Le 26 septembre dernier, le maire de Dijon, M. Rebsamen (PS) faisait approuver en Conseil municipal un projet de « requalification » de la place de la Libération, devant le palais des Etats, c’est-à-dire l’ancienne place Royale, dessinée en 1685 par Jules Hardouin-Mansart et classée au titre des Monuments Historiques.

Confié au cabinet parisien Wilmotte, ce projet ne manque pas d’inquiéter les habitants et les amoureux de la capitale bourguignonne, relayés par l’association « Renouveau du vieux Dijon », présidée par Mme Lamarre, professeur à l’université, et la Commission des Antiquités de la Côte d’Or, que dirige Mme François Vignier, historienne bien connue.

L’affaire a un parfum de déjà vu et transcende les clivages politiques : un maire qui impose « son » projet et qui veut couper le ruban pour 2008, date des prochaines élections municipales ; un architecte parisien qui voit les choses de loin (M. Wilmotte ne se serait pas encore déplacé, dit-on…) ; un énième projet qui modifie les sols (matériaux, altimétrie) en multipliant le mobilier urbain (ici des bancs et des fontaines à ras de sol, type place des Terreaux à Lyon) et menace un équilibre fragile, sous couvert de faire partir les voitures en stationnement.
L’on découvre, à cette occasion, que le sol de la place n’est pas classé… Le ministre va-t-il procéder à une protection supplémentaire ? L’architecte des Bâtiments de France va-t-il avoir le courage, au nom du Plan de sauvegarde et de mise en valeur de la ville, de s’opposer à un puissant élu ? L’affaire de la citadelle de Vauban à Lille incite à croire que non, et les associations locales et nationales se tiennent donc prêtes à agir.

Sans doute est-il heureux de vouloir rendre cet espace à la promenade piétonne, encore faut-il ne pas altérer l’harmonie concertée du lieu en y introduisant des aménagements qui, par une conception mal entendue de la modernité, viendraient brouiller les façades si simples et si puissantes de Hardouin-Mansart, fameux écran d’arcades qui masque la ville médiévale.
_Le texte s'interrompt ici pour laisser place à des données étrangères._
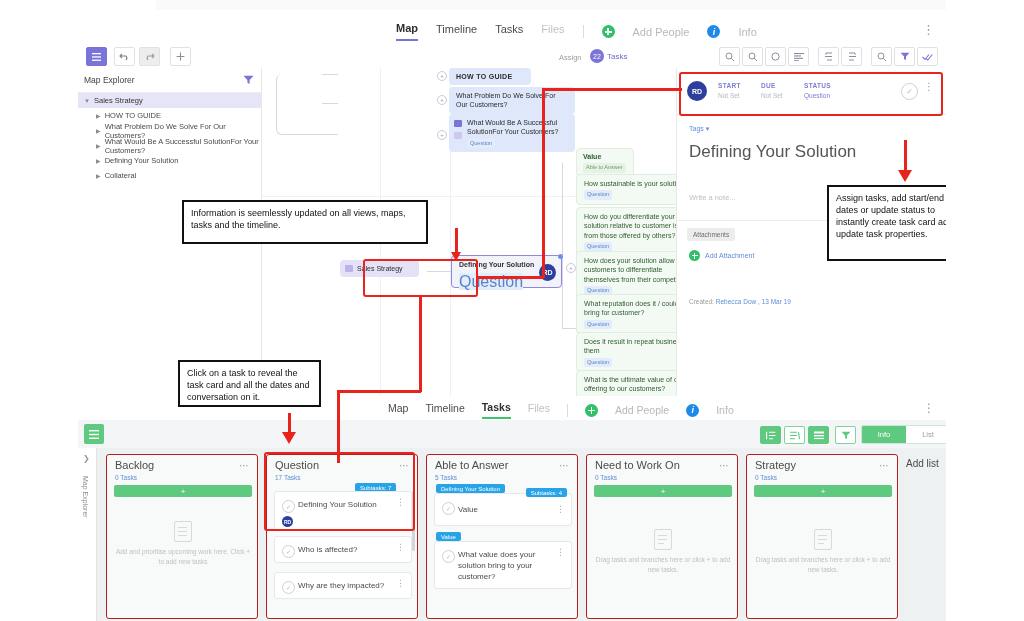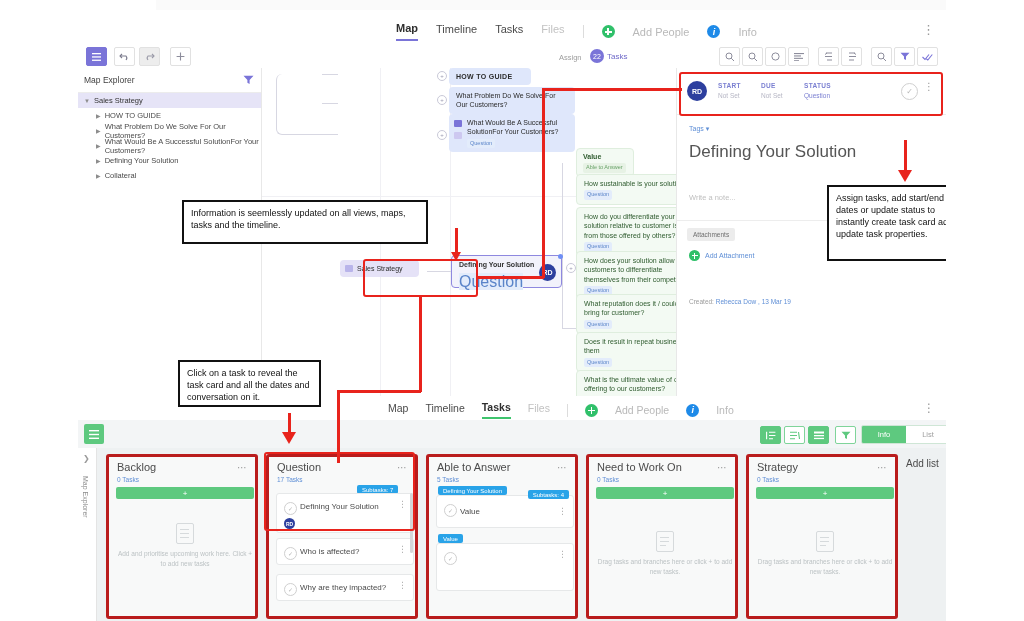--- a/index.html
+++ b/index.html
@@ -130,7 +130,7 @@
   .b-rail .arw{position:absolute;left:5px;top:6px;font-size:8px;color:#9a9a9a;cursor:pointer;}
   .b-rail .vtxt{position:absolute;left:4px;top:28px;font-size:7px;color:#8b8b8b;writing-mode:vertical-rl;}
 
-  .col{position:absolute;top:6px;width:152px;height:165px;background:#f8f9f9;border-radius:3px;border:3px solid #b91c1c;box-sizing:border-box;}
+  .col{position:absolute;top:6px;width:152px;height:165px;background:#f8f9f9;border-radius:3px;border:1px solid #b91c1c;box-sizing:border-box;}
   .col-h{position:relative;height:28px;}
   .col-t{position:absolute;left:8px;top:4px;font-size:11px;color:#4b4b4b;}
   .col-c{position:absolute;left:8px;top:19px;font-size:6.5px;color:#5f8fd6;}

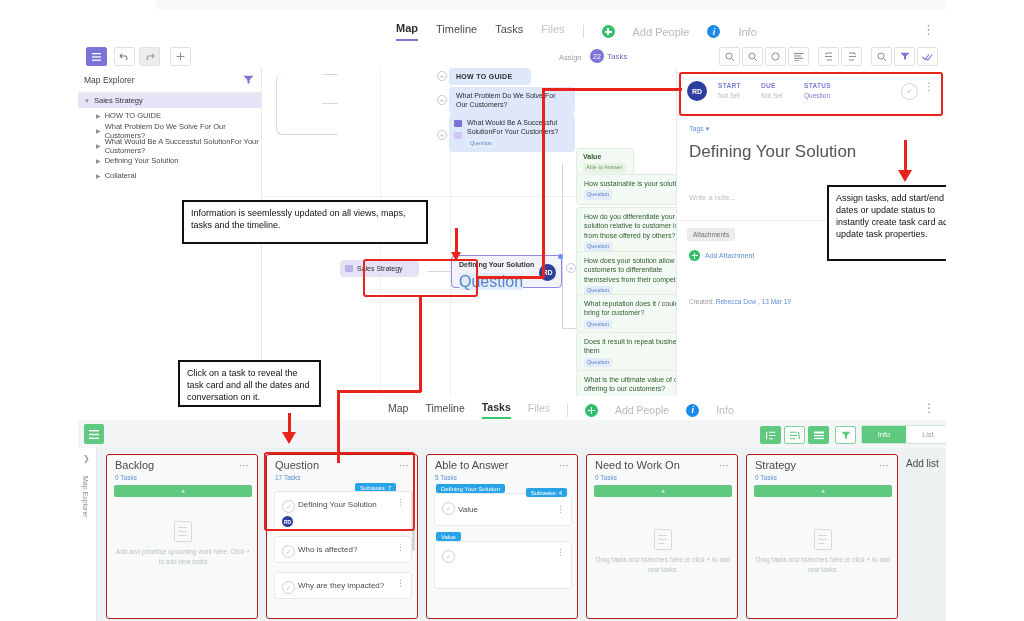--- a/index.html
+++ b/index.html
@@ -570,6 +570,7 @@
         <div class="parbadge" style="left:9px;top:77px">Value</div>
         <div class="card" style="left:7px;top:86px;width:138px;height:48px">
           <div class="chk">✓</div>
+          <div class="txt">What value does your solution bring to your customer?</div>
           <div class="kb">⋮</div>
         </div>
       </div>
Il y a là bien des subtilités – trop peut-être ? C’est pourquoi on ne saurait trop recommander à M. le maire de Dijon d’aller visiter la fameuse place Stanislas de Nancy, restaurée et rendue aux piétons ce printemps avec succès, avant de « requalifier » la place de Dijon. Que voit-on en Lorraine ? Pas de voiture, pas de fontaines ras-de-sol, pas de bans, pas de bornes et de boules, pas de cabines et autres sanisettes. Pas de mobilier urbain ! La voilà, la véritable modernité.